▶ _Instructions to follow_
Give back the records in their entirety, exactly.
Start of Block
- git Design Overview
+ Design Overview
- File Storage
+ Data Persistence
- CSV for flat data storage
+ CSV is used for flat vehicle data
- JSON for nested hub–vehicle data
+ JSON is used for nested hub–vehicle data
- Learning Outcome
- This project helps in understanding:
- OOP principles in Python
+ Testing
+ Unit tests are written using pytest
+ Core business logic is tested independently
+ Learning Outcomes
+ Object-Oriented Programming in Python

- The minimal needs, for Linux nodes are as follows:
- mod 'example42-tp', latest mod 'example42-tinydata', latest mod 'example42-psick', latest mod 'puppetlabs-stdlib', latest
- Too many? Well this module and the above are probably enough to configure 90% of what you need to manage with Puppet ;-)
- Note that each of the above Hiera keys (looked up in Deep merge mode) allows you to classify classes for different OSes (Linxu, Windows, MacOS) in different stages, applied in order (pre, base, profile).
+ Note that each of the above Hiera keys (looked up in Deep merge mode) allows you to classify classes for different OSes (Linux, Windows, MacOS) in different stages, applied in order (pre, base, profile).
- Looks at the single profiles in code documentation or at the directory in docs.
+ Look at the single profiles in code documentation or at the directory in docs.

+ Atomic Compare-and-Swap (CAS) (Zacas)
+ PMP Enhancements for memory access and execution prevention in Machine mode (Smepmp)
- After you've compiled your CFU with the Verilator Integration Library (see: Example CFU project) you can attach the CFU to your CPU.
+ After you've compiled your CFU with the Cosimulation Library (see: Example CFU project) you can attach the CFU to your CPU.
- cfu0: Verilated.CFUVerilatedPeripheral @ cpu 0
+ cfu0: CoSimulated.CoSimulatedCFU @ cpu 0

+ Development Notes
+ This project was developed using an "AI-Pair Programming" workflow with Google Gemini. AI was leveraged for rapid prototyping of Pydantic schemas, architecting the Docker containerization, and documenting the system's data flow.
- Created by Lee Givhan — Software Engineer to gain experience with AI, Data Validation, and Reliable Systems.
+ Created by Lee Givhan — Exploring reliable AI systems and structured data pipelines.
End of Block
▶ _The completed task_
- git Design Overview
+ Design Overview
- File Storage
+ Data Persistence
- CSV for flat data storage
+ CSV is used for flat vehicle data
- JSON for nested hub–vehicle data
+ JSON is used for nested hub–vehicle data
- Learning Outcome
- This project helps in understanding:
- OOP principles in Python
+ Testing
+ Unit tests are written using pytest
+ Core business logic is tested independently
+ Learning Outcomes
+ Object-Oriented Programming in Python

- The minimal needs, for Linux nodes are as follows:
- mod 'example42-tp', latest mod 'example42-tinydata', latest mod 'example42-psick', latest mod 'puppetlabs-stdlib', latest
- Too many? Well this module and the above are probably enough to configure 90% of what you need to manage with Puppet ;-)
- Note that each of the above Hiera keys (looked up in Deep merge mode) allows you to classify classes for different OSes (Linxu, Windows, MacOS) in different stages, applied in order (pre, base, profile).
+ Note that each of the above Hiera keys (looked up in Deep merge mode) allows you to classify classes for different OSes (Linux, Windows, MacOS) in different stages, applied in order (pre, base, profile).
- Looks at the single profiles in code documentation or at the directory in docs.
+ Look at the single profiles in code documentation or at the directory in docs.

+ Atomic Compare-and-Swap (CAS) (Zacas)
+ PMP Enhancements for memory access and execution prevention in Machine mode (Smepmp)
- After you've compiled your CFU with the Verilator Integration Library (see: Example CFU project) you can attach the CFU to your CPU.
+ After you've compiled your CFU with the Cosimulation Library (see: Example CFU project) you can attach the CFU to your CPU.
- cfu0: Verilated.CFUVerilatedPeripheral @ cpu 0
+ cfu0: CoSimulated.CoSimulatedCFU @ cpu 0

+ Development Notes
+ This project was developed using an "AI-Pair Programming" workflow with Google Gemini. AI was leveraged for rapid prototyping of Pydantic schemas, architecting the Docker containerization, and documenting the system's data flow.
- Created by Lee Givhan — Software Engineer to gain experience with AI, Data Validation, and Reliable Systems.
+ Created by Lee Givhan — Exploring reliable AI systems and structured data pipelines.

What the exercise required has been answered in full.